**What you need to do:**
Below are records; count the lines among them that include the string "yourself", and state only the number.

::::::::

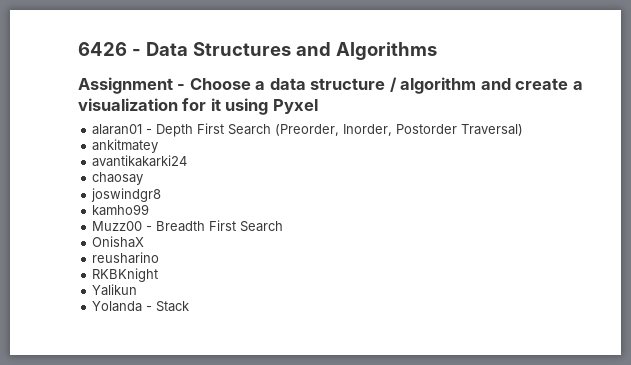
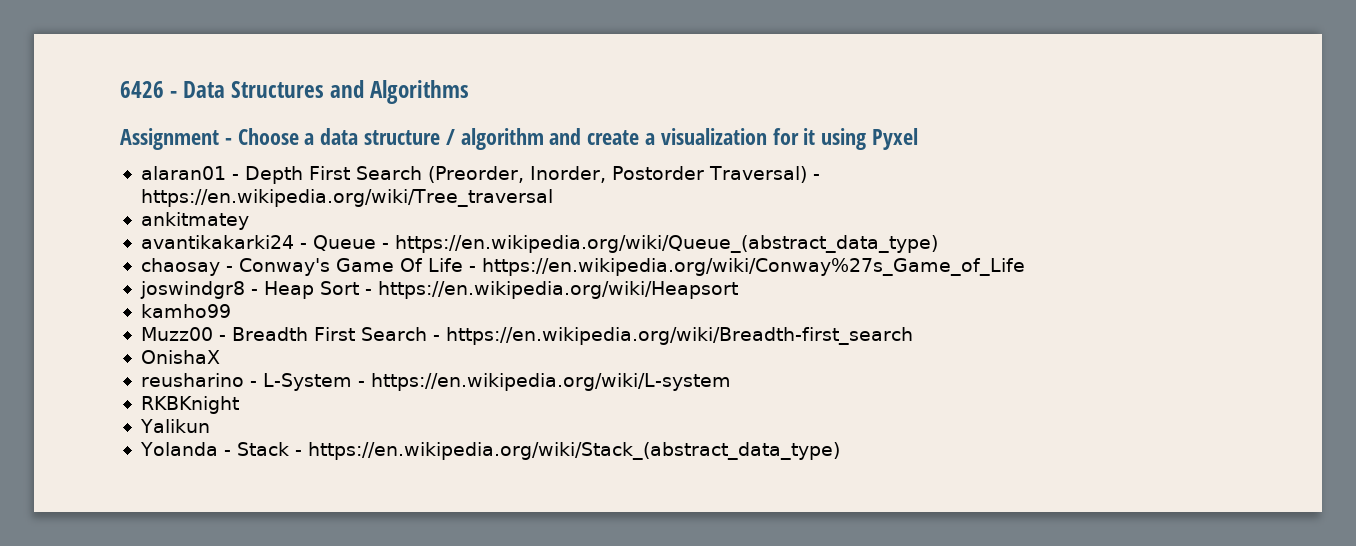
- alaran01 - Depth First Search (Preorder, Inorder, Postorder Traversal)
+ alaran01 - Depth First Search (Preorder, Inorder, Postorder Traversal) - https://en.wikipedia.org/wiki/Tree_traversal
- avantikakarki24
- chaosay
- joswindgr8
+ avantikakarki24 - Queue - https://en.wikipedia.org/wiki/Queue_(abstract_data_type)
+ chaosay - Conway's Game Of Life - https://en.wikipedia.org/wiki/Conway%27s_Game_of_Life
+ joswindgr8 - Heap Sort - https://en.wikipedia.org/wiki/Heapsort
- Muzz00 - Breadth First Search
+ Muzz00 - Breadth First Search - https://en.wikipedia.org/wiki/Breadth-first_search
- reusharino
+ reusharino - L-System - https://en.wikipedia.org/wiki/L-system
- Yolanda - Stack
+ Yolanda - Stack - https://en.wikipedia.org/wiki/Stack_(abstract_data_type)

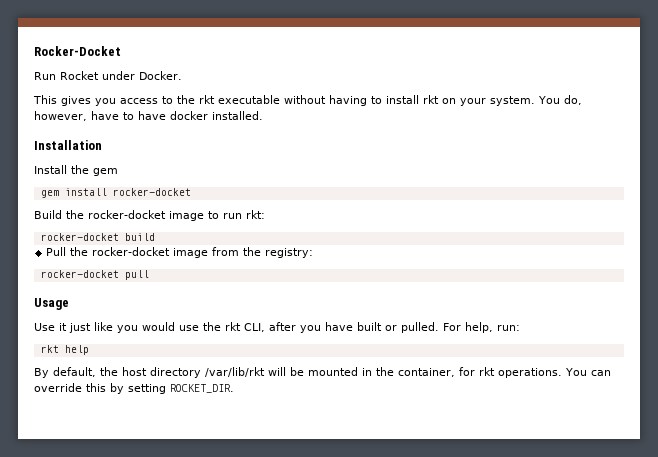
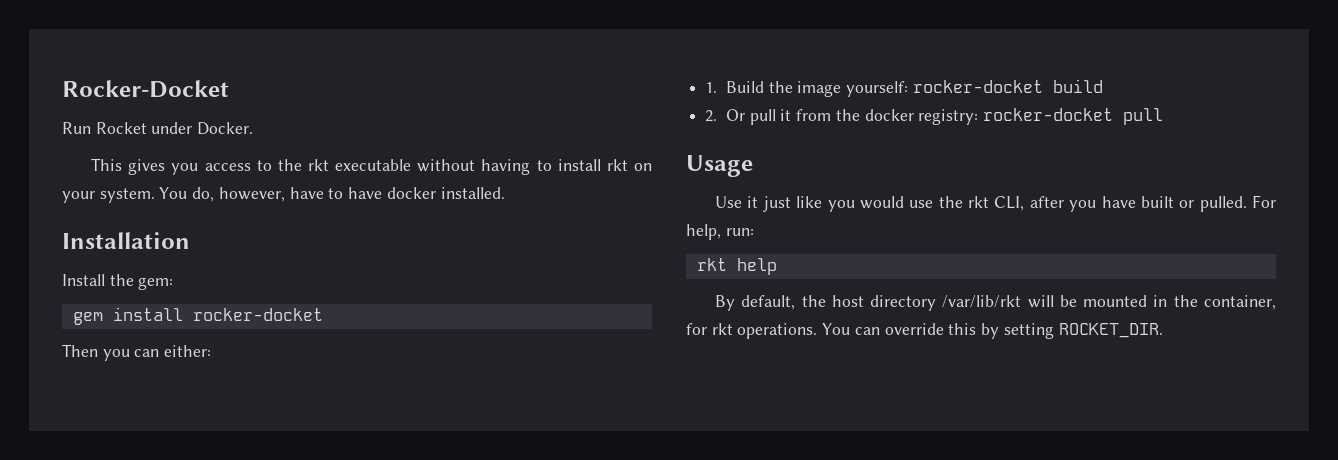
- Install the gem
+ Install the gem:
- Build the rocker-docket image to run rkt:
- rocker-docket build
- Pull the rocker-docket image from the registry:
- rocker-docket pull
+ Then you can either:
+ 1. Build the image yourself: rocker-docket build
+ 2. Or pull it from the docker registry: rocker-docket pull

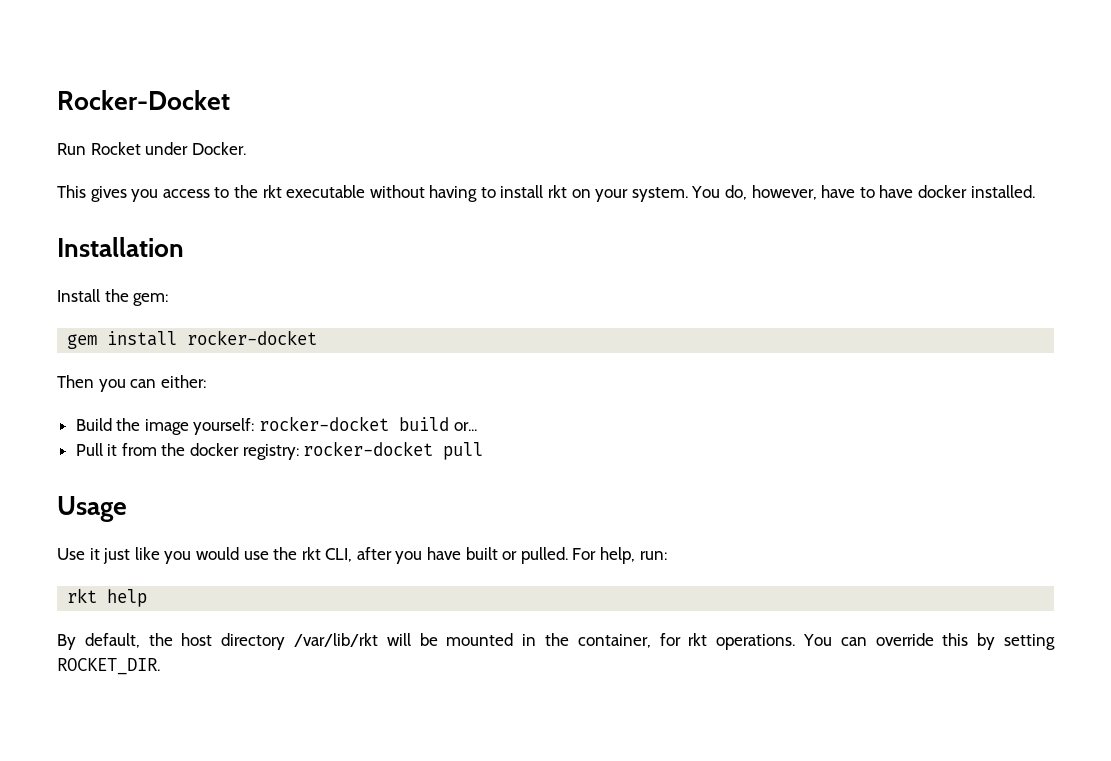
- 1. Build the image yourself: rocker-docket build
- 2. Or pull it from the docker registry: rocker-docket pull
+ Build the image yourself: rocker-docket build or...
+ Pull it from the docker registry: rocker-docket pull

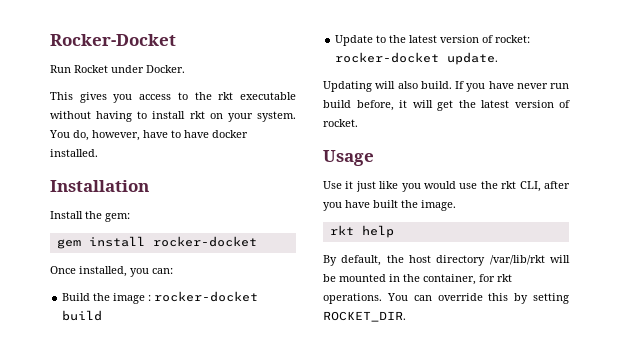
- Then you can either:
+ Once installed, you can:
- Build the image yourself: rocker-docket build or...
- Pull it from the docker registry: rocker-docket pull
+ Build the image : rocker-docket build
+ Update to the latest version of rocket: rocker-docket update.
+ Updating will also build. If you have never run build before, it will get the latest version of rocket.
- Use it just like you would use the rkt CLI, after you have built or pulled. For help, run:
+ Use it just like you would use the rkt CLI, after you have built the image.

::::::::

**Completed task:**
4